The “soldaderas” did everything for the soldiers. They made the fires, made the meals, even had their children right there on the battlefields—granted, to one side of the battlefield. When their soldiers died, their particular soldier, they picked up the “mauser,” the rifle, and continued shooting. Jesusa was one of these women.
I think that since the publication of my book, the role of the “soldadera” during the Mexican Revolution has been seen in a much better light. There are now festivals dedicated to the “soldaderas” and they are spoken of with enormous sympathy—which didn’t occur before.

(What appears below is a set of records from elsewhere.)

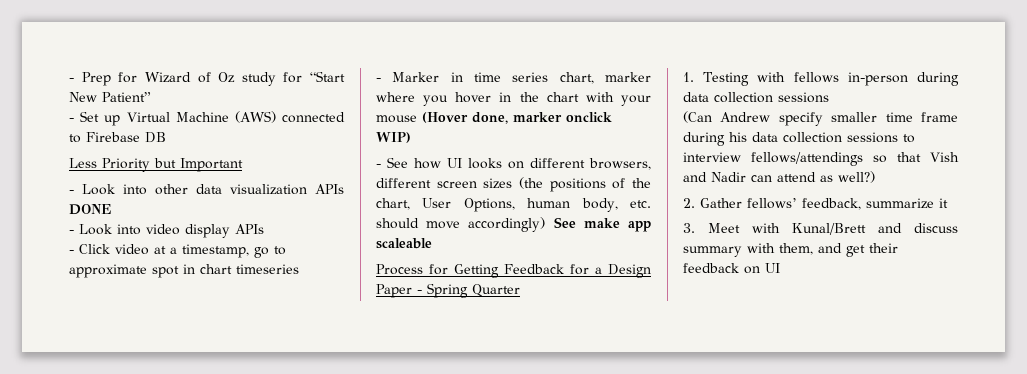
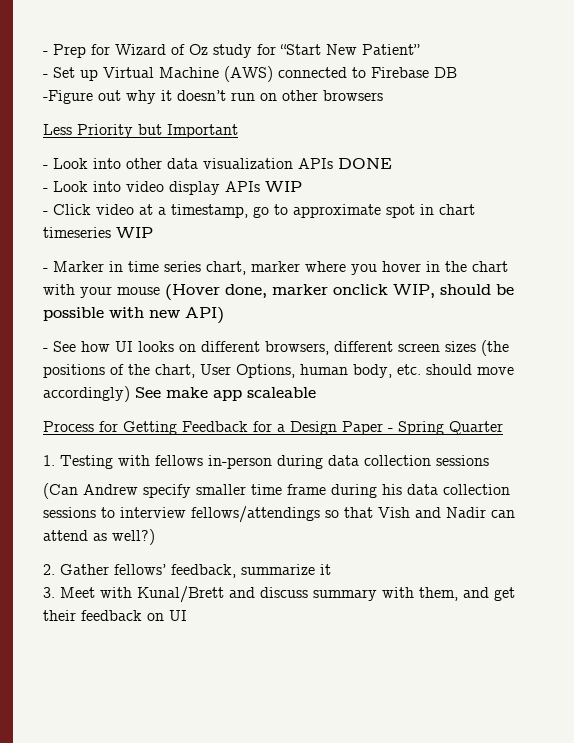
+ -Figure out why it doesn’t run on other browsers
- - Look into video display APIs
+ - Look into video display APIs WIP
- - Click video at a timestamp, go to approximate spot in chart timeseries
+ - Click video at a timestamp, go to approximate spot in chart timeseries WIP
- - Marker in time series chart, marker where you hover in the chart with your mouse (Hover done, marker onclick WIP)
+ - Marker in time series chart, marker where you hover in the chart with your mouse (Hover done, marker onclick WIP, should be possible with new API)

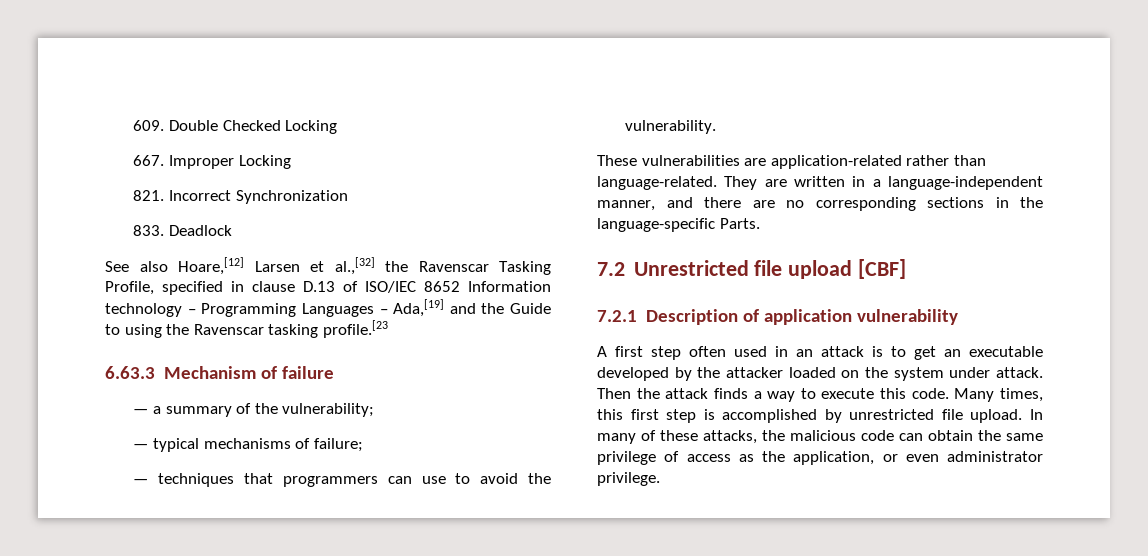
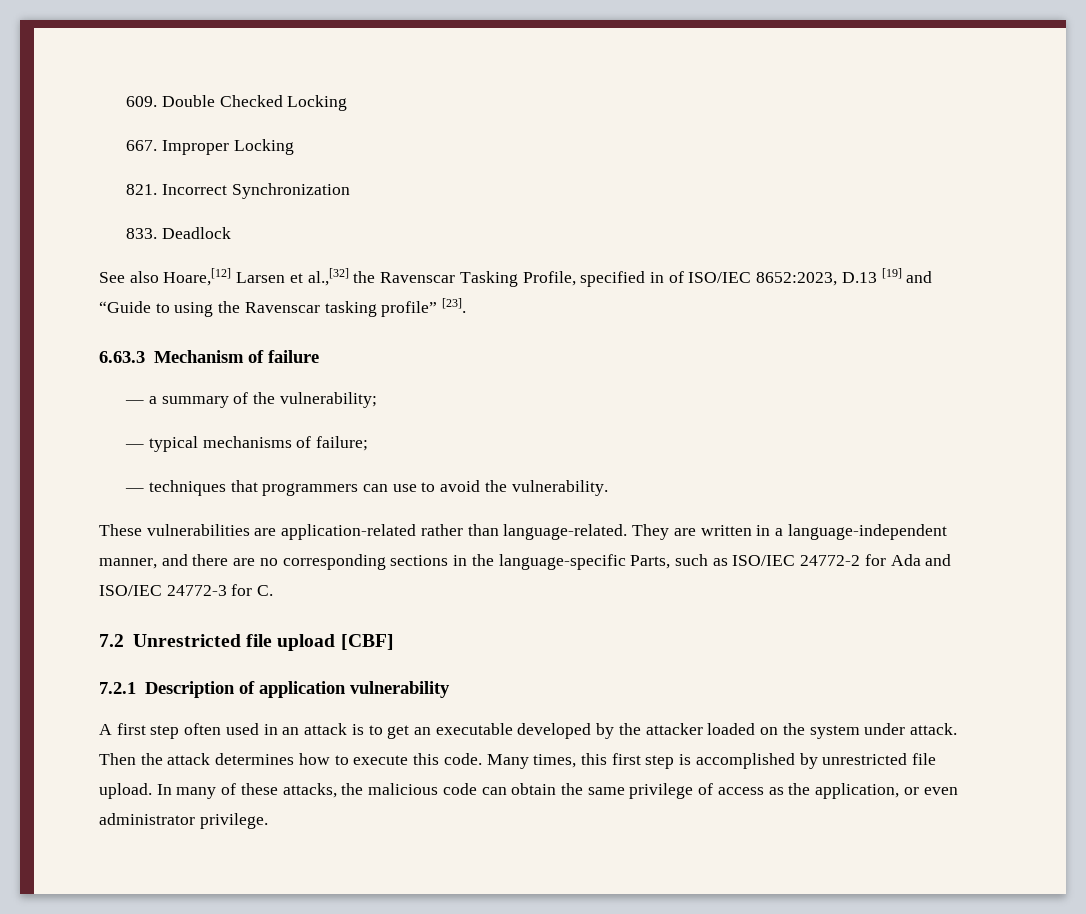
- See also Hoare,[12] Larsen et al.,[32] the Ravenscar Tasking Profile, specified in clause D.13 of ISO/IEC 8652 Information technology – Programming Languages – Ada,[19] and the Guide to using the Ravenscar tasking profile.[23
+ See also Hoare,[12] Larsen et al.,[32] the Ravenscar Tasking Profile, specified in of ISO/IEC 8652:2023, D.13 [19] and “Guide to using the Ravenscar tasking profile” [23].
- They are written in a language-independent manner, and there are no corresponding sections in the language-specific Parts.
+ They are written in a language-independent manner, and there are no corresponding sections in the language-specific Parts, such as ISO/IEC 24772-2 for Ada and ISO/IEC 24772-3 for C.
- Then the attack finds a way to execute this code.
+ Then the attack determines how to execute this code.

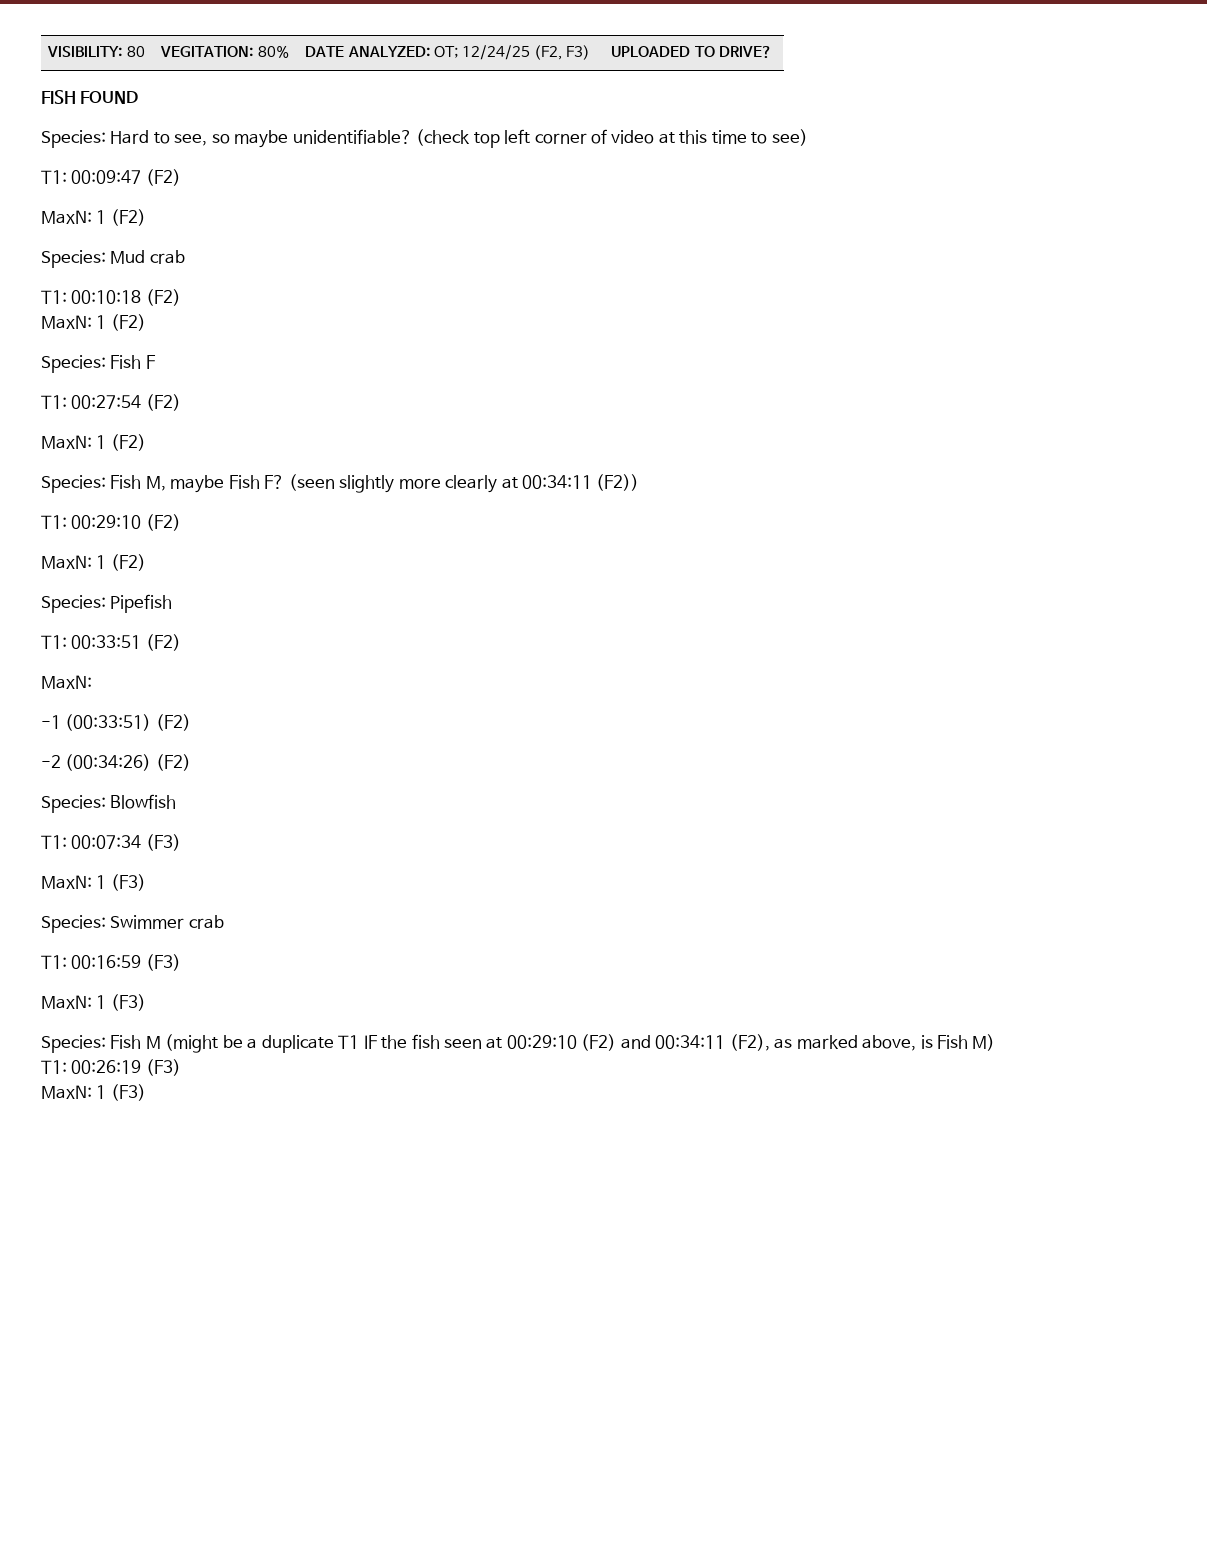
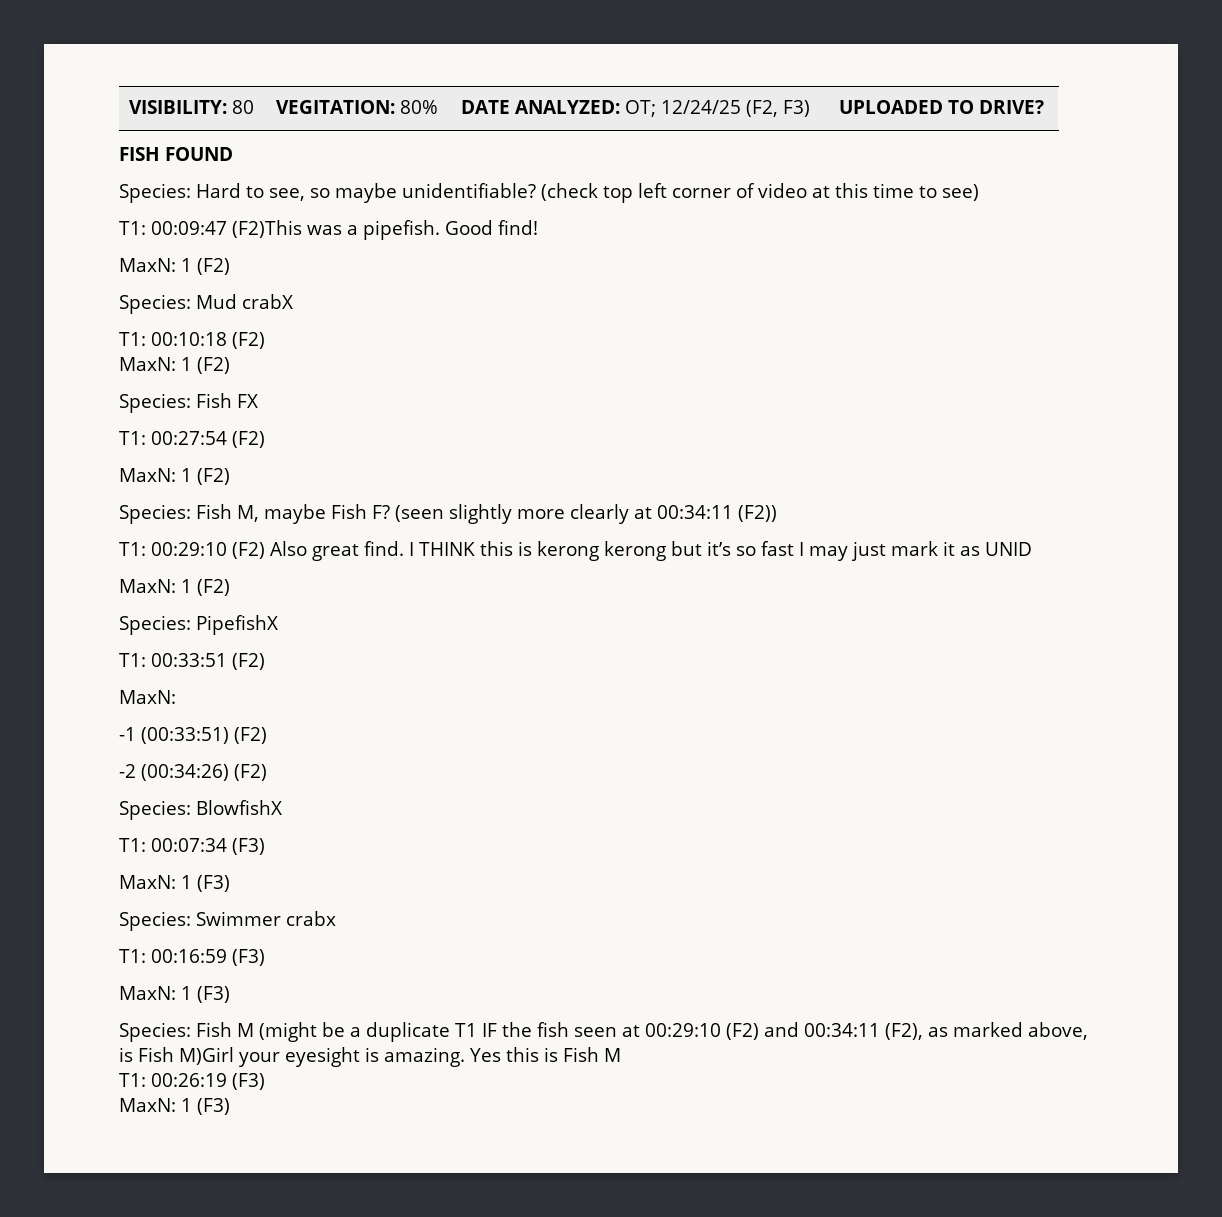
- T1: 00:09:47 (F2)
+ T1: 00:09:47 (F2)This was a pipefish. Good find!
- Species: Mud crab
+ Species: Mud crabX
- Species: Fish F
+ Species: Fish FX
- T1: 00:29:10 (F2)
+ T1: 00:29:10 (F2) Also great find. I THINK this is kerong kerong but it’s so fast I may just mark it as UNID
  MaxN: 1 (F2)
- Species: Pipefish
+ Species: PipefishX
- Species: Blowfish
+ Species: BlowfishX
- Species: Swimmer crab
+ Species: Swimmer crabx
- Species: Fish M (might be a duplicate T1 IF the fish seen at 00:29:10 (F2) and 00:34:11 (F2), as marked above, is Fish M)
+ Species: Fish M (might be a duplicate T1 IF the fish seen at 00:29:10 (F2) and 00:34:11 (F2), as marked above, is Fish M)Girl your eyesight is amazing. Yes this is Fish M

Before, they were called “galletas de capitan” [“crackers of the captain”], and they were disparaged. They were poor women and really very admirable women. Later, other books came out of testimonies of women telling the story of their lives, written in the university, I think, in Michoacan. There were other life-narratives, as they’re called, of women relating their own experiences, and I, as a result of my book, was asked to do other books. I’ve had many requests from people who ask me, please, to do a book which includes them—“Please write a book about my life because my life is fascinating.” These people, all of a sudden, feel valorized.